▸ **What you need to do**
Lines of the material that include the string "Detailed" should be returned.

▸ **Available data**

· · · ·

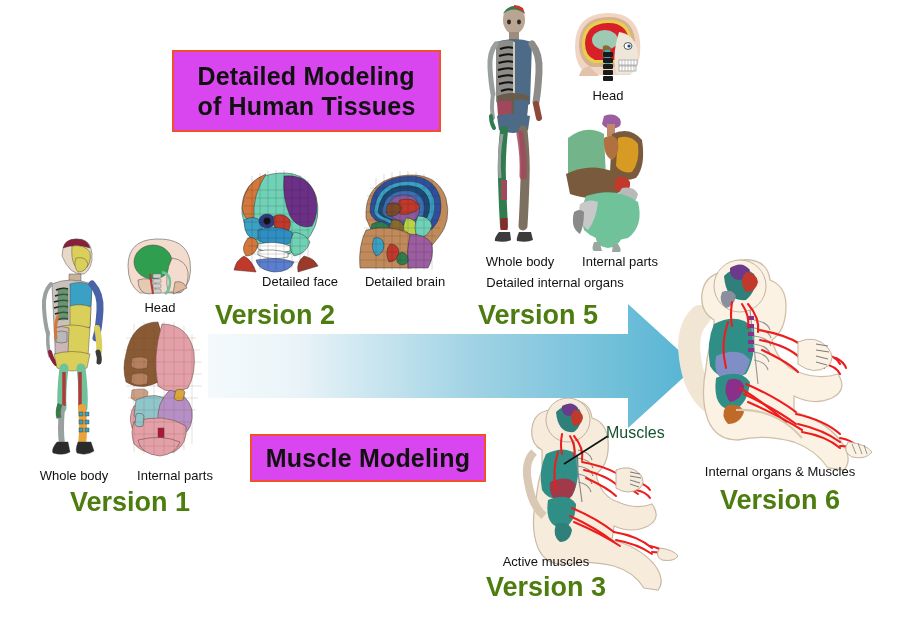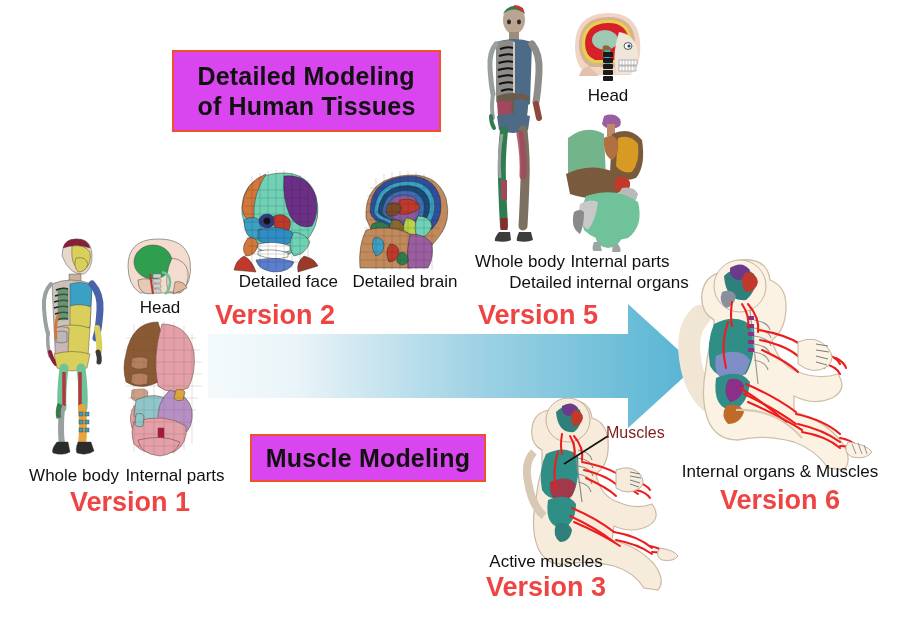--- a/index.html
+++ b/index.html
@@ -10,7 +10,7 @@
   }
   #stage{position:absolute;left:0;top:0;width:900px;height:627px;}
   .abs{position:absolute;}
-  .cap{font-size:17px;line-height:20px;text-align:center;color:#111;white-space:nowrap;}
+  .cap{font-size:13px;line-height:20px;text-align:center;color:#111;white-space:nowrap;}
   .ver{font-size:27px;line-height:30px;font-weight:bold;text-align:center;white-space:nowrap;color:#ef4444;}
   .callout{
     border:2px solid #f2502a;background:#d946ef;

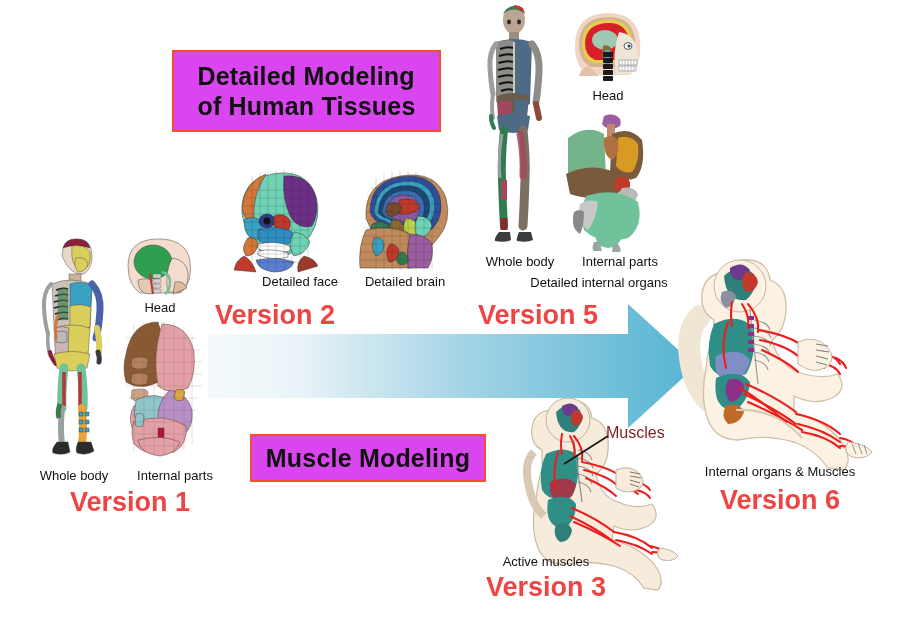--- a/index.html
+++ b/index.html
@@ -140,7 +140,7 @@
 
   <div class="abs cap" style="left:470px;top:252px;width:100px;">Whole body</div>
   <div class="abs cap" style="left:560px;top:252px;width:120px;">Internal parts</div>
-  <div class="abs cap" style="left:494px;top:273px;width:210px;">Detailed internal organs</div>
+  <div class="abs cap" style="left:450px;top:273px;width:210px;">Detailed internal organs</div>
 
   <div class="abs callout" style="left:172px;top:50px;width:265px;height:78px;">
     <div>

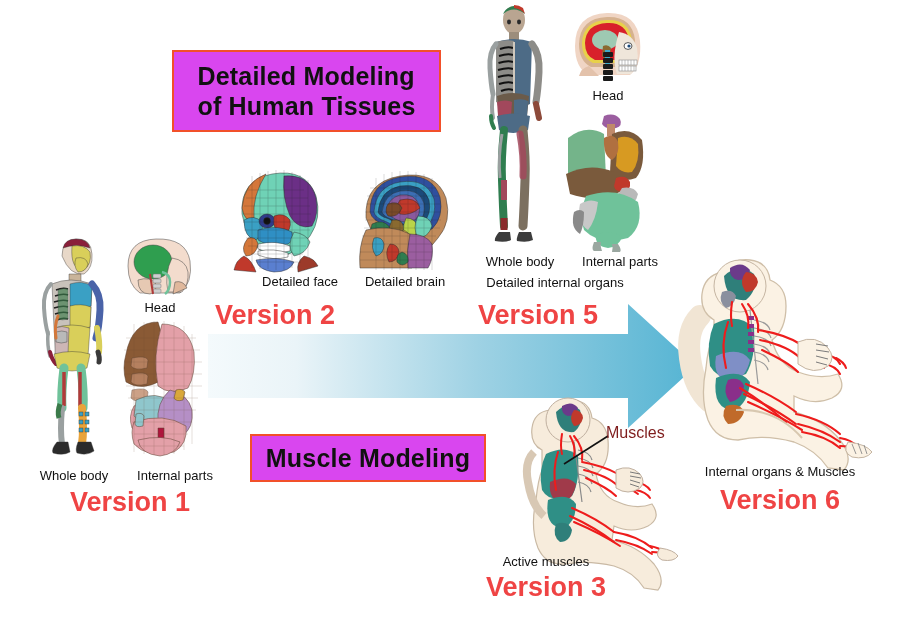--- a/index.html
+++ b/index.html
@@ -11,7 +11,7 @@
   #stage{position:absolute;left:0;top:0;width:900px;height:627px;}
   .abs{position:absolute;}
   .cap{font-size:13px;line-height:20px;text-align:center;color:#111;white-space:nowrap;}
-  .ver{font-size:27px;line-height:30px;font-weight:bold;text-align:center;white-space:nowrap;color:#ef4444;}
+  .ver{font-size:27px;line-height:30px;font-weight:bold;text-align:center;white-space:nowrap;color:#4d7c0f;}
   .callout{
     border:2px solid #f2502a;background:#d946ef;
     display:flex;align-items:center;justify-content:center;

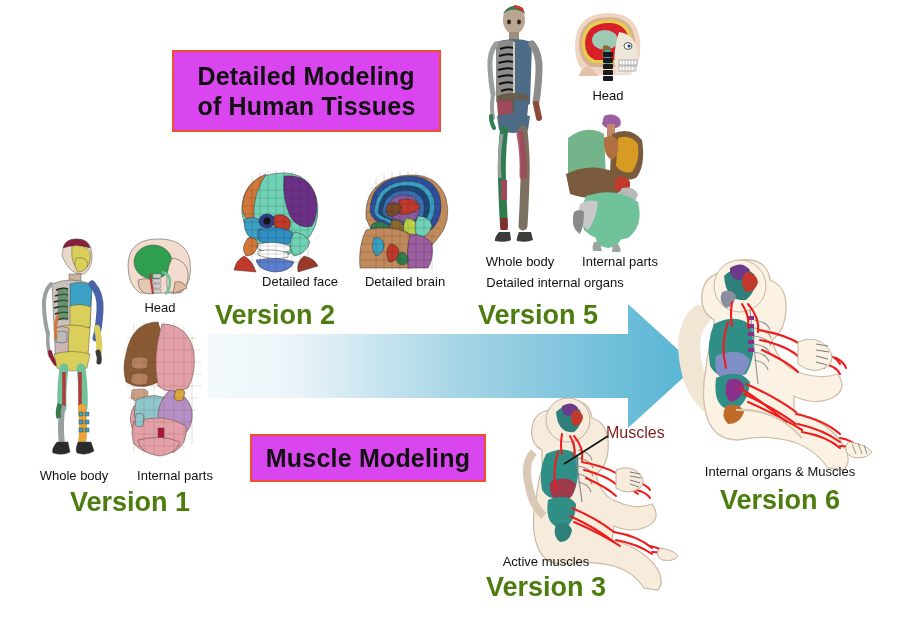--- a/index.html
+++ b/index.html
@@ -18,7 +18,7 @@
     text-align:left;font-weight:bold;color:#111;
   }
   .callout .t1{font-size:25px;line-height:30px;letter-spacing:.2px;}
-  .leader-label{font-size:16px;white-space:nowrap;color:#7f1d1d;}
+  .leader-label{font-size:16px;white-space:nowrap;color:#14532d;}
   svg{display:block;overflow:visible;}
 </style>
 </head>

· · · ·

▸ **Answer to this task**
-  <div class="abs cap" style="left:494px;top:273px;width:210px;">Detailed internal organs</div>
+  <div class="abs cap" style="left:450px;top:273px;width:210px;">Detailed internal organs</div>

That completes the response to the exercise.